Chapter 184

When Will Your House Collapse? Should You Take A Construction Contract?

Riddler Express

You live in a row house, one of $36$ on your side of the block. After the city is evacuated, the worst-maintained house collapses two years later. Every two years thereafter, two new collapses happen: any house adjacent to one already collapsed falls, and the next-worst-maintained still-standing house falls. (Maintenance rankings are fixed at evacuation.) Assuming a random ranking, what is the longest your house can stand, and the fewest years until all $36$ are rubble? How do these answers change for $N$ houses?

The Riddler, FiveThirtyEight, June 1, 2018(original post)

Solution

Number the houses $1, 2, \ldots, N$ along the street, and let house $r_k$ be the $k$ ^th worst-maintained ( $r_1$ falls in round $1$ , etc.). In round $k$ (at year $2k$ ), two things happen: rank- $k$ house $r_k$ collapses if still standing, and every standing house adjacent to a fallen house collapses.

Longest survival. You want to delay your collapse. Make your own house the best-maintained ( $r_N$ = your house), and arrange the rankings so the contagion creeps along the street away from you. Put your house at one end, say position $N$ . Place $r_1$ at position $1$ (far end). For the maintenance-driven collapses not to leapfrog the contagion, place $r_2, r_3, \ldots$ in positions $2, 3, \ldots$ in order.
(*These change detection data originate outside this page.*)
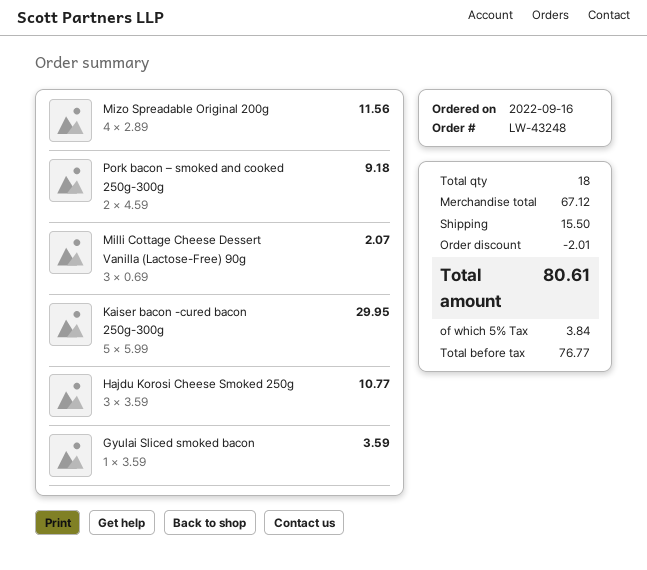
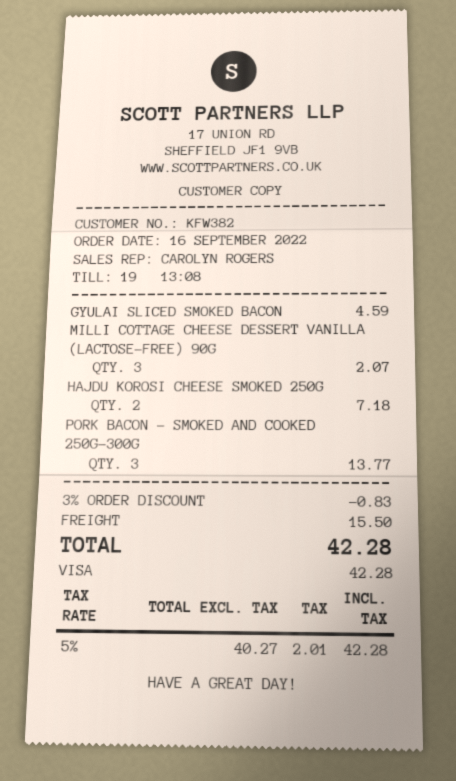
Mizo Spreadable Original 200g: 4 for 11.56 -> none
Pork bacon – smoked and cooked 250g-300g: 2 for 9.18 -> 3 for 13.77
Kaiser bacon -cured bacon 250g-300g: 5 for 29.95 -> none
Hajdu Korosi Cheese Smoked 250g: 3 for 10.77 -> 2 for 7.18
Gyulai Sliced smoked bacon: 1 for 3.59 -> 1 for 4.59
discount: 2.01 -> 0.83
net: 76.77 -> 40.27
tax: 5% = 3.84 -> 5% = 2.01
total: 80.61 -> 42.28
Then in round $k$ the contagion reaches position $k$ at the same time the rank- $k$ house at that position is scheduled to fall; the wavefront moves one position per round. Your house falls in round $N$ , that is, year $2N$ . For $N = 36$ , that is $\boxed{72 \text{ years}}$ .

This is the best you can do: each round at least one new position collapses, and the only positions still standing form a contiguous block at your end (otherwise a standing house would be adjacent to a fallen one and fall by contagion). So the block shrinks by at least one per round, and you survive at most $N$ rounds.

Fastest total collapse. Now you want to maximise collapses per round. In round $1$ the worst house falls (one house). In round $2$ the two neighbours of $r_1$ fall by contagion, plus $r_2$ somewhere fresh: three new collapses, if $r_2$ is placed away from $r_1$ . In round $3$ the new $r_2$ has two fresh neighbours fall, the original block grows by another two, and $r_3$ starts a third front: five new collapses. The pattern is $1, 3, 5, 7, \ldots$ per round. We need $1 + 3 + 5 + \cdots + (2K - 1) \;=\; K^{2} \;\ge\; N,$ which gives $K = \lceil \sqrt{N} \rceil$ . For $N = 36$ , $K = 6$ , that is $\boxed{12 \text{ years}}$ .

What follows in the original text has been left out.